Aerial view of business stakeholders reaching agreement
Shareholders and boards are playing an ever greater role in ESG decision-making (Image by on Freepik).

In recent years, there has been a noticeable increase in shareholder activism aimed at promoting environmental and social goals. This type of activism has gained momentum due to investors' growing awareness that ESG (environmental, social, and governance) factors are crucial for creating value, the trend towards stakeholder capitalism, and increased attention to socioeconomic inequality, which has been amplified by the COVID-19 pandemic. In short, the relation between ESG ratings and shareholder activism is growing deeper.

Shareholder activists focusing on Big Oil have achieved several victories during the proxy season. This highlights how investors are steadily demanding better ESG performance and disclosures from companies. As ESG gains more importance among investors, activists are using ESG concepts and criteria to push for control and strategy changes at companies. 

This article explores how ESG can be incorporated into shareholder activism campaigns and offers actionable advice for public companies to take a proactive approach toward addressing ESG-related shareholder activism.

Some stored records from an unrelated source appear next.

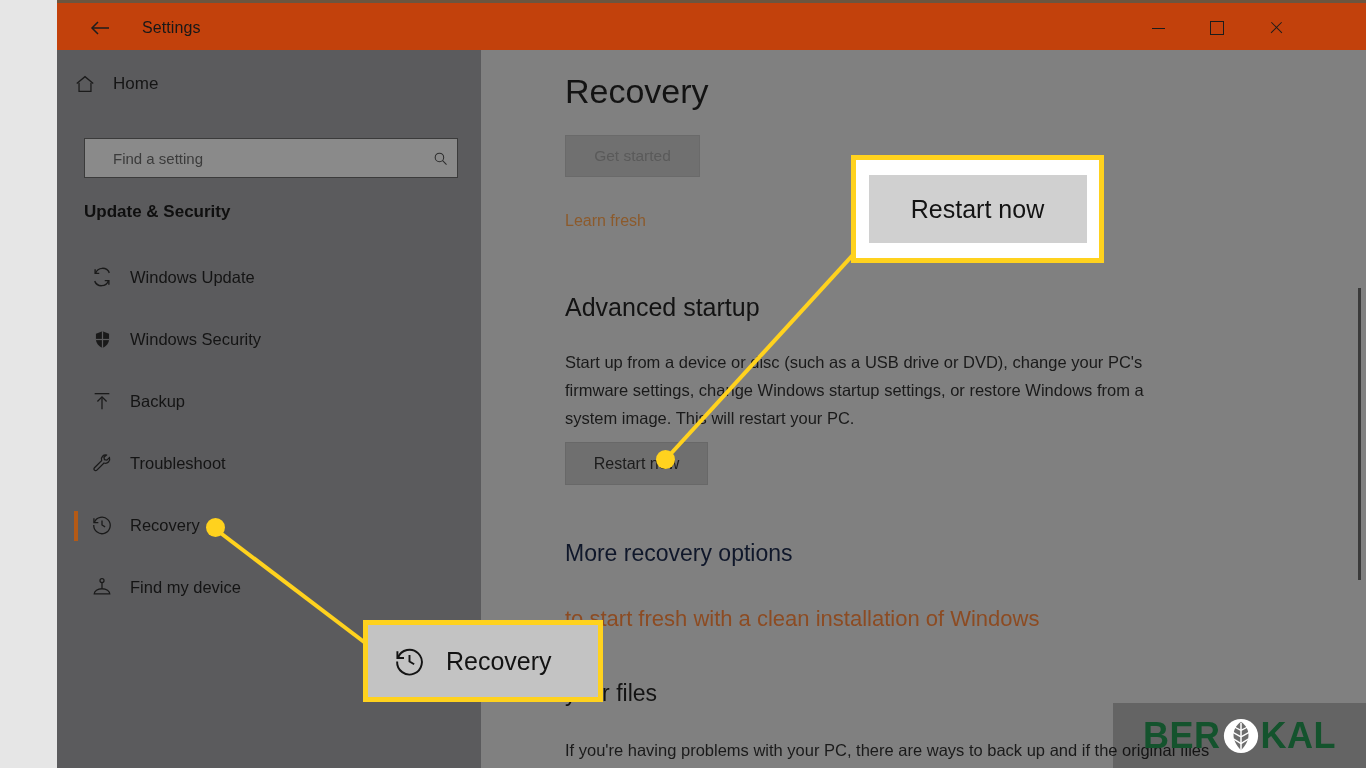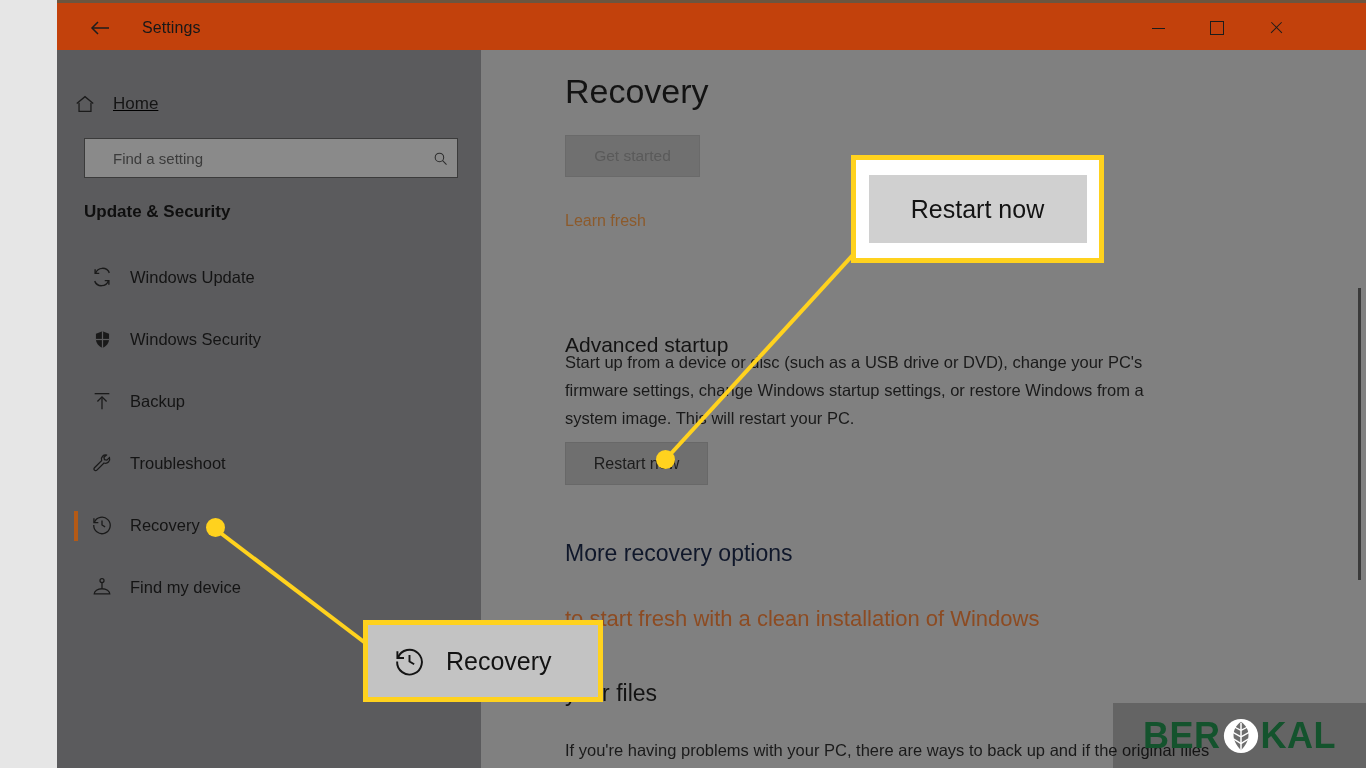"Home" #home-row { text-decoration: underline -> none; top: 30px -> 10px }
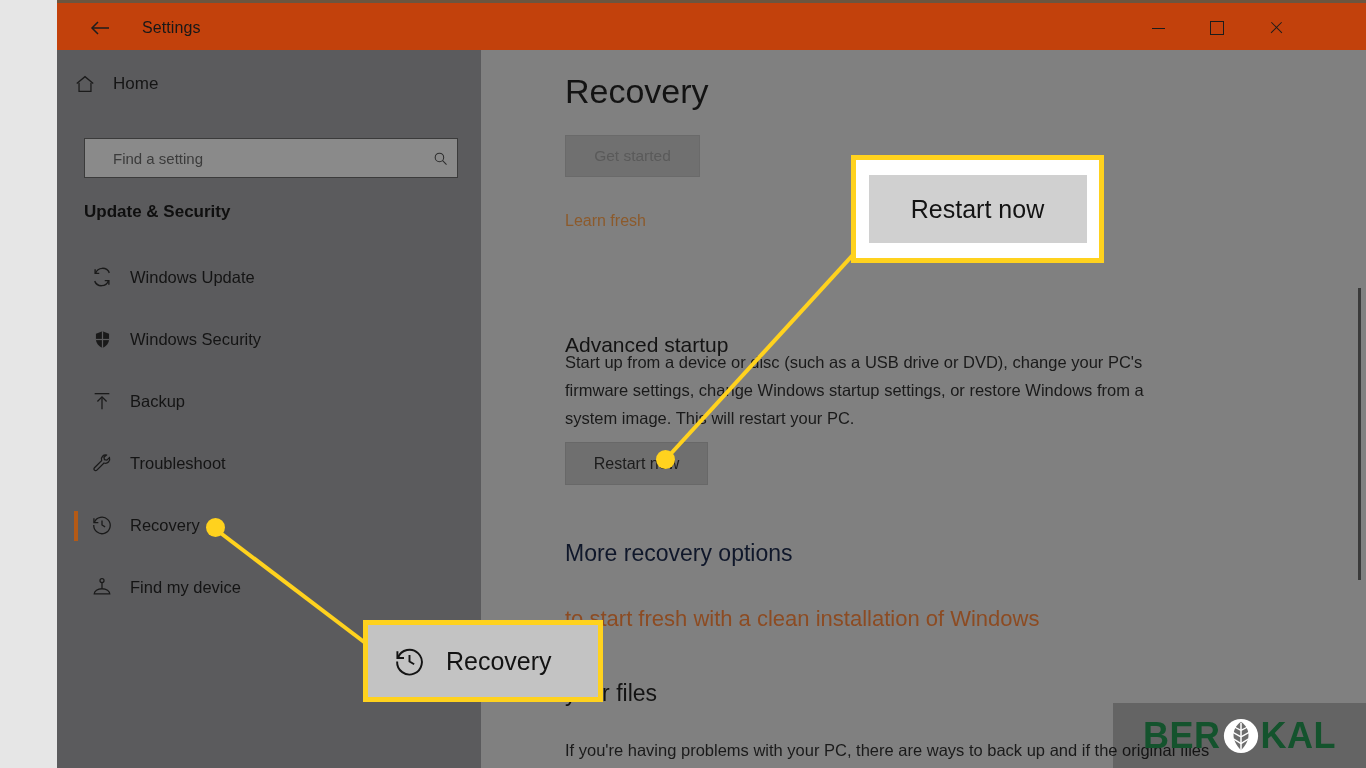"Advanced startup" #adv-title { font-size: 21px -> 25px; margin-top: 40px -> none }
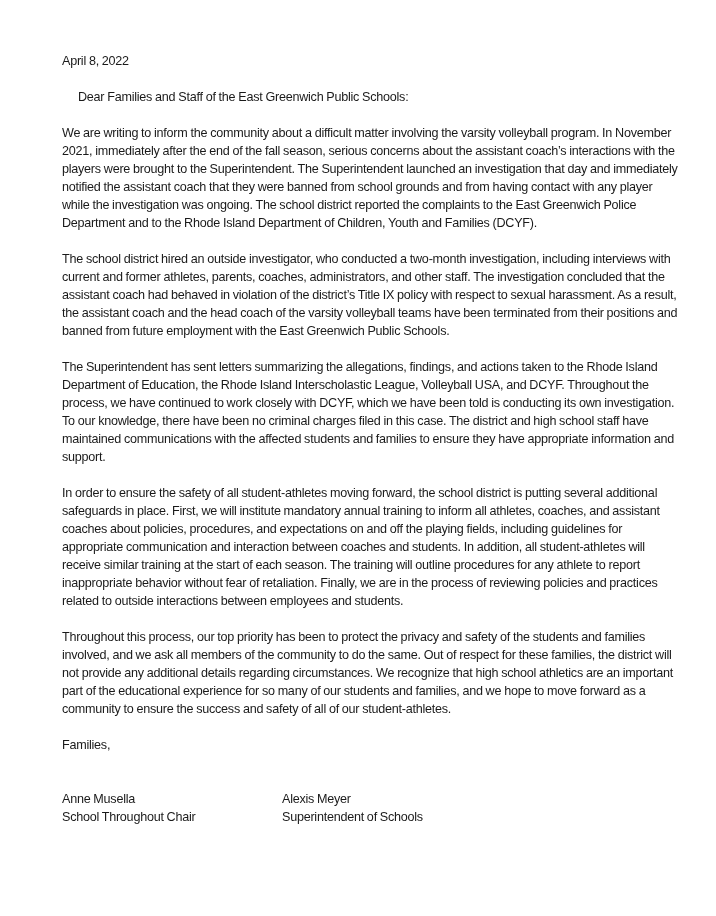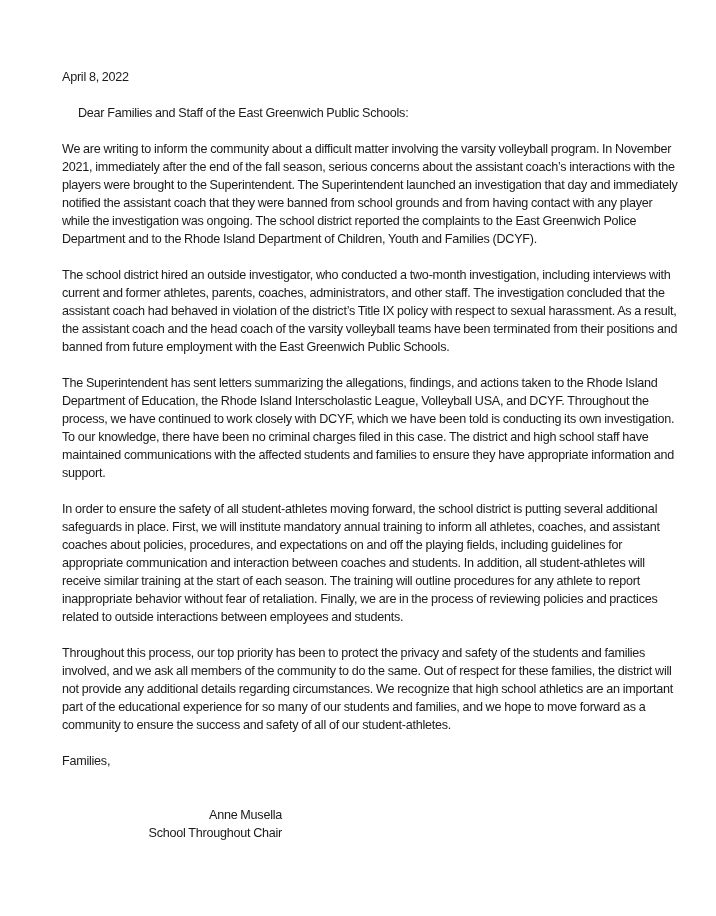"April 8, 2022" .page { top: 68px -> 52px }
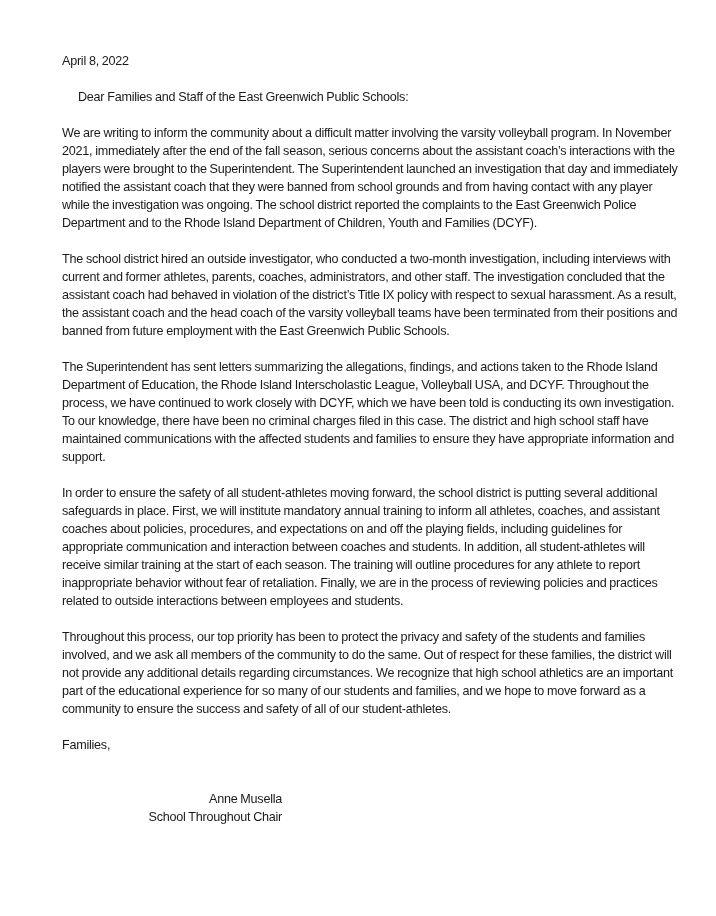"Anne Musella" .sig-name, .sig-title { text-align: right -> none }
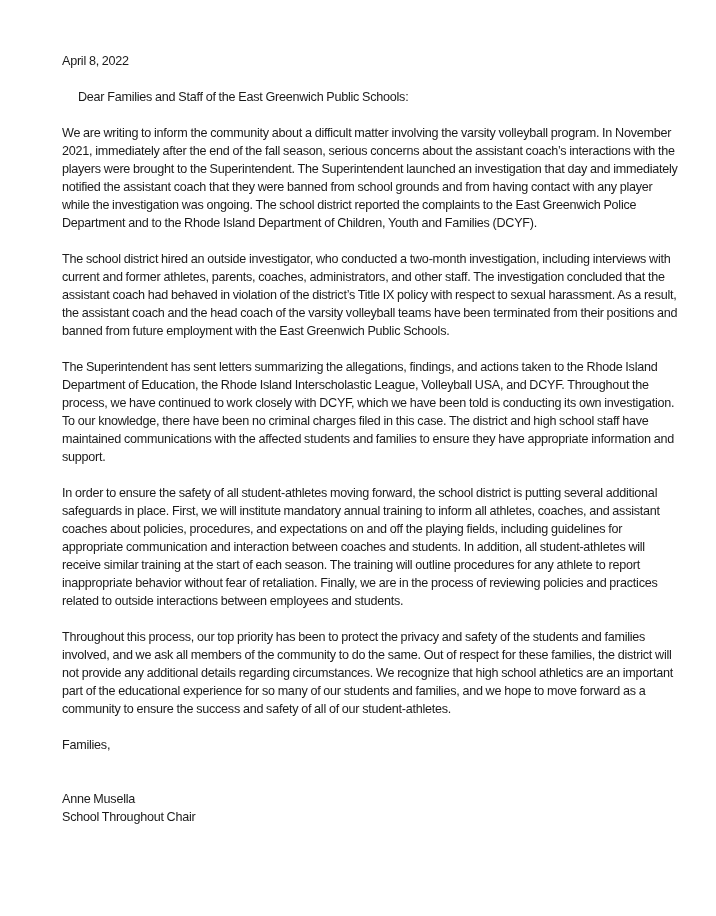"Alexis Meyer" div.sig-block { html: none -> <div> <span>Alexis Meyer</span> <span>Superintendent of Schools</span> </div> }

Featured Article: ESG Ratings: A Benchmark For Performance

The Promise of ESG

Investors understand that paying attention to ESG criteria can improve a business's resilience, competitiveness, and financial performance. ESG has been adopted by significant institutional investors and pension funds as a way to promote sustainability and unlock shareholder value, which has added credibility to ESG investing and principles.

Tellingly, investment products with ESG themes have been created by institutional investors, and in 2020 there was a significant increase in capital inflow into ESG-themed funds. Reports have shown that sustainable equity funds performed better than traditional ones, while ESG equity index funds outperformed traditional benchmarks. These positive results have generated more investor interest in ESG and led to greater engagement with public companies.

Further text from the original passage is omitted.